Comment évoluent depuis la fin 1970 les statut et pratiques de négociation collective ? Quelles transformations sont repérables dans le comportement des acteurs ? Les six pays retenus dans cet article – Allemagne, Espagne, France, Grande-Bretagne, Italie, Suède – disposent de systèmes de relations professionnelles originaux. Les bouleversements économiques et sociaux poussent à des transformations, parallèlement à l’enjeu de l’Europe en construction. Les difficultés nées de la longue crise économique ne déstructurent pas ces systèmes, ni ne nivellent leur diversité. Les acteurs se montrent adaptables et jouent sur une acceptation sociale historiquement acquise pour maintenir leur influence. Ils investissent de nouveaux thèmes (emploi) et de nouveaux espaces d’échange (comités d’entreprise européens, pactes sociaux). Réponse apparemment rationnelle et efficace dans la crise, la négociation collective voit plutôt renforcée son statut, son cahier des charges densifié – dans les pays du continent européen. La Grande-Bretagne fait exception ; la mise en cause frontale du système de négociation collective et du pouvoir syndical souligne par contraste la tendance commune aux autres pays.Progressivement la négociation collective est perçue comme le pivot des systèmes de relations professionnelles ; les acteurs collectifs tendent à s’identifier à leur fonction de négociateurs.
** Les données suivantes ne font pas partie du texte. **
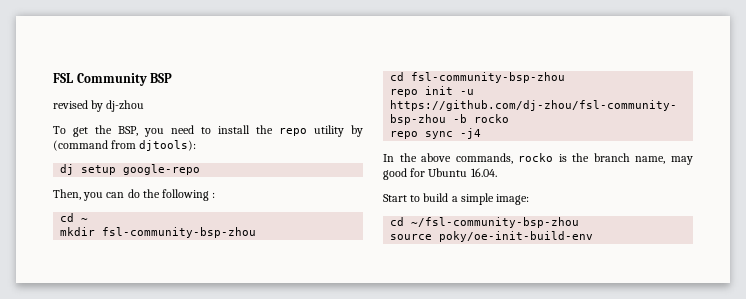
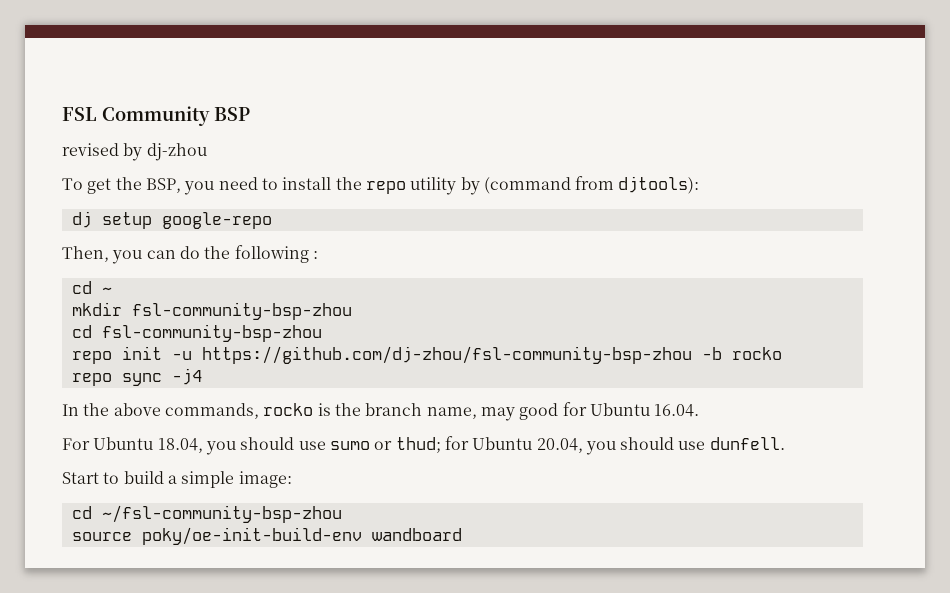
(497, 172) none -> [62,436,785,455] // For Ubuntu 18.04, you should use sumo or thud; for Ubuntu 20.04, you should use dunfell.
(594, 236) none -> [371,528,462,541] wandboard

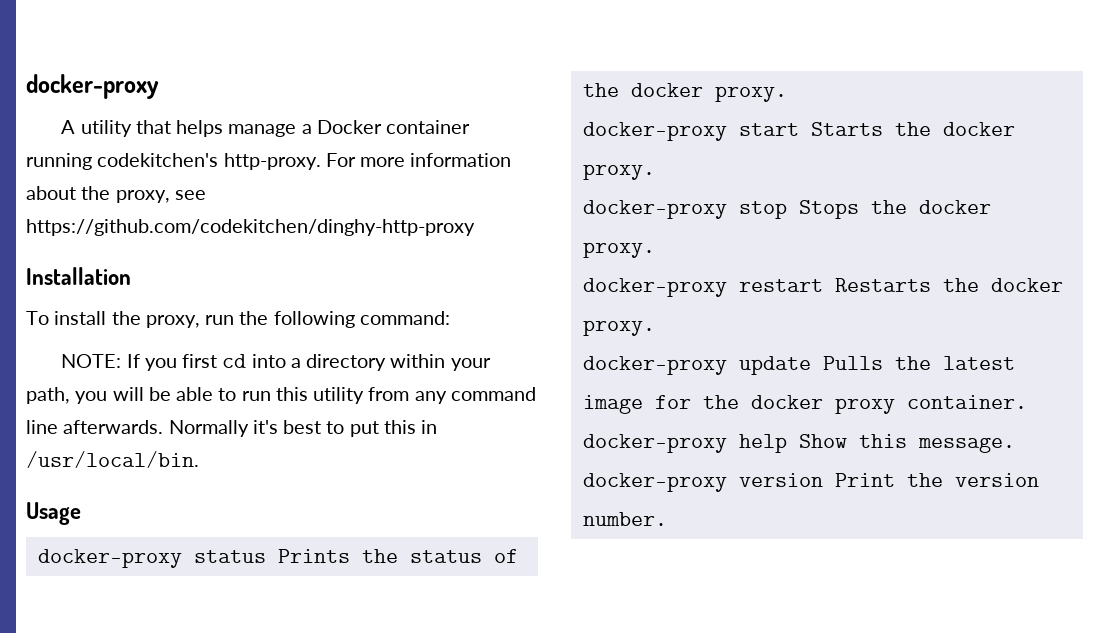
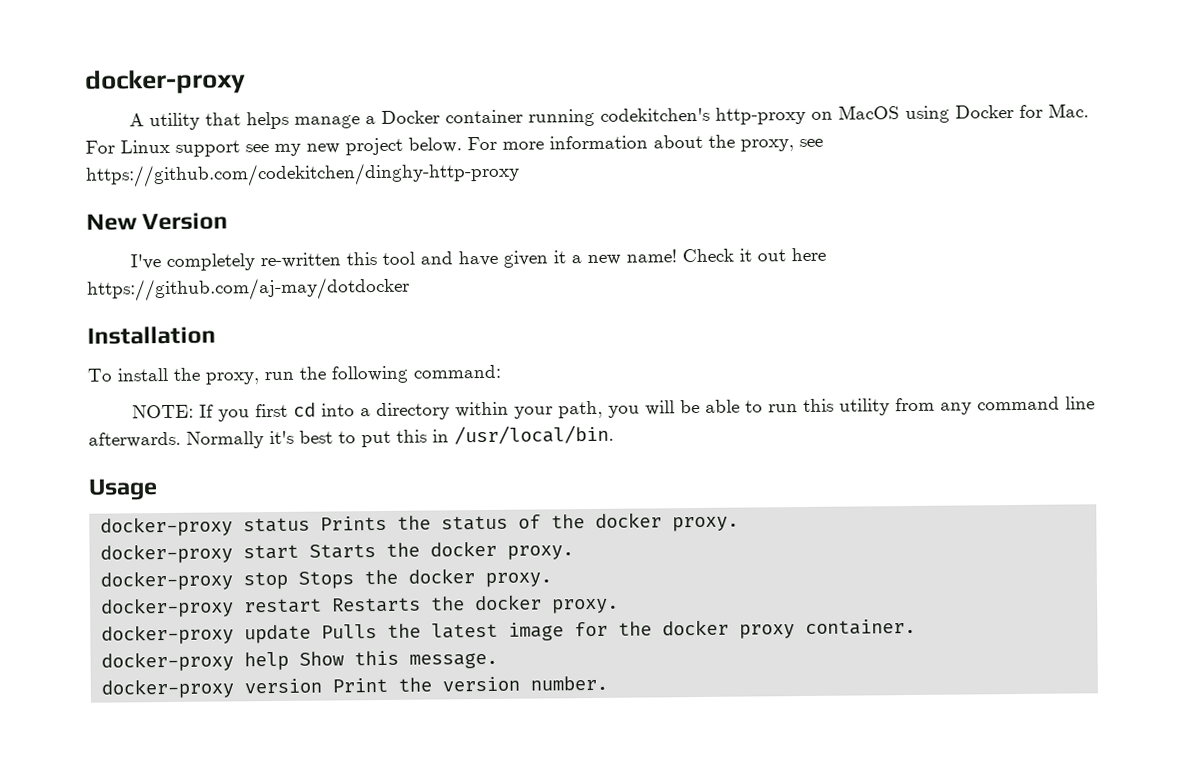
[223,153,321,170] http-proxy. -> [715,103,1090,125] [85,137,462,157] http-proxy on MacOS using Docker for Mac. For Linux support see my new project below.
(475, 227) none -> [86,212,229,231] [130,247,827,271] [87,276,410,302] // New Version // I've completely re-written this tool and have given it a new name! Check it out here https://github.com/aj-may/dotdocker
La dissolution des anciennes alliances entre syndicats et partis inaugure un mouvement peu commenté de dépolitisation du projet syndical, avec recentrage sur l’espace des relations professionnelles. Avec le 21e siècle, des contradictions apparaissent. Les acteurs, patronaux et syndicaux, perdent en représentativité et en capacité d’intégration de bases hétérogènes. Les systèmes de négociation perdent en rendement ; les États les contournent ainsi que leurs acteurs pour piloter des transformations sociales. Plus qu’à une crise des systèmes, on a affaire à une crise des acteurs. Pour les syndicats, elle soulève la question de la revitalisation de leurs liens avec leurs mandants, comme celle des nouvelles alliances à construire.